# B6100 will not start.



## ldsmith471 (5 mo ago)

My 1984 B6100 bought new has suddenly stopped starting. Used it a few days a go, worked as usual. Went out Sunday afternoon and it acted as if the battery was dead. It isn't 13volts on dig. meter. looked at wiring diag. that was in the manual, shows only one safety switch. I found that on the clutch, seems to be Ok with Ohm meter. A dealer 50 miles away tells me it has about 3 or 4 safety switch's. He says there is one on the Hst.. pedal, but I can not find it. Also one on the seat, there is no wiring at all under or near the seat. supposedly one on the PTO. Can someone tell me that has actually saw a switch on the hst. and PTO where it will be? Took starter off had O'reilly test it, checked out OK. I question if they had all that safety stuff 38 yrs. ago.


----------



## FredM (Nov 18, 2015)

ldsmith471 said:


> My 1984 B6100 bought new has suddenly stopped starting. Used it a few days a go, worked as usual. Went out Sunday afternoon and it acted as if the battery was dead. It isn't 13volts on dig. meter. looked at wiring diag. that was in the manual, shows only one safety switch. I found that on the clutch, seems to be Ok with Ohm meter. A dealer 50 miles away tells me it has about 3 or 4 safety switch's. He says there is one on the Hst.. pedal, but I can not find it. Also one on the seat, there is no wiring at all under or near the seat. supposedly one on the PTO. Can someone tell me that has actually saw a switch on the hst. and PTO where it will be? Took starter off had O'reilly test it, checked out OK. I question if they had all that safety stuff 38 yrs. ago.
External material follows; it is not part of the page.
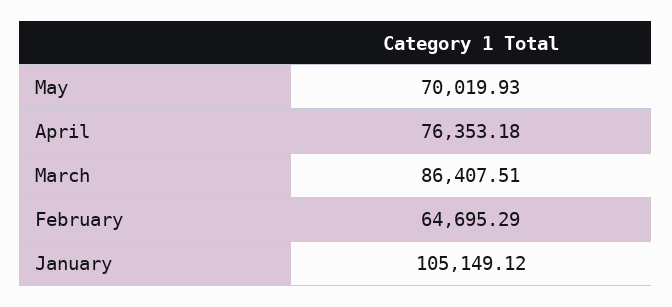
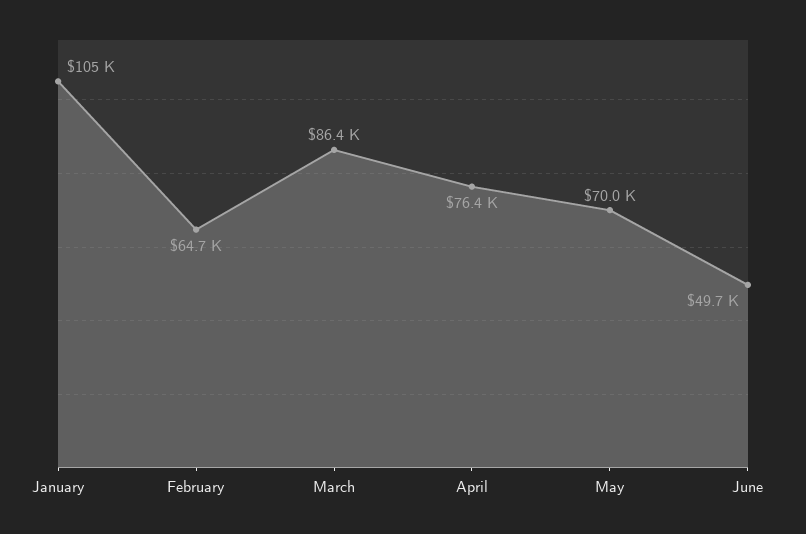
June: none -> 49700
G'day Idsmith, welcome to the forum.

Have you pulled both battery cables from the battery posts and gave the connectors and battery posts a good clean?, you will also need to remove and clean the earthing point on the tractor chassis for the negative cable, try to start, if no start, then use a set of jumper leads, place the positive jumper lead from battery to solenoid positive post and try, no start, then connect the negative jumper from negative battery post to a good earthing point on the tractor and try, doing this will show if both battery cables are in good condition.

You can also check the start voltage at the solenoid start connector with the multimeter set at 15 volts DC, remove the start hot wire from the solenoid and place the positive probe into the connector and the negative probe to a good earth and turn the switch to start position and you should get a 12volt plus reading.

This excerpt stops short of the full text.